Friday 13 March 2015

Basic Computing for Sheffield Home Educators

I have been talking for some time about starting a Computing / STEM group for home educated children in Sheffield.

We home educate our 7 year old son and there is a large community of home educators around Sheffield. As computing can be quite equipment heavy it is not something that is easy to do at home and until now there hasn't been an alternative.

The difficulty was finding a venue and some equipment that I could use to run the sessions. Fortunately I had seen a post about a lending library of Raspberry Pi equipment that had been set up at Sheffield University - The Pi bank. Fortune was smiling on me as this also led to the rediscovery of the Access Space. They charge for the space but they have an ideal flexible teaching space ideal for this sort of group. A few phone calls, Facebook posts and  emails later and the group was all set


The group is a very mixed group with children raging from 5 to 15 with a different levels of prior knowledge of computers and programming. This presented a different challenge to my normal classes but makes for interesting class dynamic. I say class but the plan is to try and not be too school like and see how we can follow the children's interests as we progress.
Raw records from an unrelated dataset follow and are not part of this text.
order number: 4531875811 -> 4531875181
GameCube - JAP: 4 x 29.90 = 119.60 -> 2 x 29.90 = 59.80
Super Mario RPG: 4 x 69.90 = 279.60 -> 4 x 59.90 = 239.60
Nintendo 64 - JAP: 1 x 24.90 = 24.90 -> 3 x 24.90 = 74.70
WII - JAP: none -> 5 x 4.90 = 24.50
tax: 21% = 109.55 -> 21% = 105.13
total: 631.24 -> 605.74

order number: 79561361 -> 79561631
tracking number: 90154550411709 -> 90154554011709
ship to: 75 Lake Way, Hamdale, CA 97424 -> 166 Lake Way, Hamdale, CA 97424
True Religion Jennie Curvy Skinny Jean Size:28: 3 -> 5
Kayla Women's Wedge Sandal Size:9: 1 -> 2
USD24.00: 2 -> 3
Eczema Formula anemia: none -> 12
We have a few structured 'lesson' type activities planned but after that I am hoping to split the group down and work on projects that they are interested in.

Today I ran the first ever session with a focus on how computers work and an introduction to algorithms.
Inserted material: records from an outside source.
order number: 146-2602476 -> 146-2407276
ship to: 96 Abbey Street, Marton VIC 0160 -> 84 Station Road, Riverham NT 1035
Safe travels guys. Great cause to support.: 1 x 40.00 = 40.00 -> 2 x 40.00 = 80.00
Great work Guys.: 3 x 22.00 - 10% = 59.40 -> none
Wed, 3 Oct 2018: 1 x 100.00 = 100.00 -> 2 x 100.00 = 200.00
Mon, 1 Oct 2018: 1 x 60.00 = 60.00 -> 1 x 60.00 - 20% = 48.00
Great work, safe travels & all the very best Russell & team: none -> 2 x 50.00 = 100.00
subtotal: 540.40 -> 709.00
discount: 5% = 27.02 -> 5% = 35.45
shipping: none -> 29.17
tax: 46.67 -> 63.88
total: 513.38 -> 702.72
First we made a human computer with the children forming the components and passing information around the computer to first perform simple sums.

The children took on roles with one student acting out each part of the computer and several (the more active and excitable younger boy mainly) passing the information between the components.

The user, although not too keen to hold on to the human mouse moved the mouse around our ( A4 paper calculator display) and the mouse driver reported the position. This was passed to the processor stored in memory and also displayed on the monitor (children with with pencil and paper and whiteboard and maker respectively).

This was repeated for each of the movements of the mouse to complete the sum. I had planned on simple single digit arithmetic for our volunteer processor but the user had other plans (I did managed to keep it to 2 digits, but I think she would have gone for more if left to her own devices). The processor then calculated the answer and passed that to the monitor and memory. In this case the user forgot to save (or i forgot to ask her to) so we talked about what would happen to the information and then pretended we had saved to pass the information to the hard drive (child with paper and a pen).

After that we simplified our computer, using just a camera/computer combination, lots of willing active information conduits and a rather excitable printer (my Son Toby) we experimented with how computers see and describe images using binary. To keep things simple we used a simple 1 bit black and white image which was only shown t the camera. The camera passed the appropriate 1 or 0 (each an A4 sheet with 1 on the front and black on the back or 0 with white on the back) to the information carriers and the printer started to put the image together on the floor.

This was really great as the first stages were rendered accurately but as the information carriers gained confidence and enthusiasm we started to see some arriving out of order which corrupted our image slightly. This gave us an opportunity to talk about the importance of the data arriving in the correct order.

After getting everyone sat down again I introduced our next activity which was the Sandwich making robot by Philip Bagge. I explained the activity and handed out the sheets to allow the children to plan their Sandwich making algorithms.

After donning the special robot uniform (pink pinny borrowed from home) i took on the role of robot and we tested some algorithms. We didn't get as far as a full sandwich but we learnt some good lessons about how to think through a problem. We also took the opportunity to talk about debugging.

I was surprised by how many children though that cutting the bread bag was the way to open bread until at the end someone mentioned there was no open on the instruction set. I thought this was an error until I watched the videos again and noticed that Phil starts with his bread bag open.

Overall I am quite happy with how the session went and the children seemed for the most part engaged in the activities. I now need to go off and plan for next weeks introduction to Raspberry Pi and programming in python.




Thank you to Computer Science Unplugged and Philip Bagge for the inspiration for the activities for the session.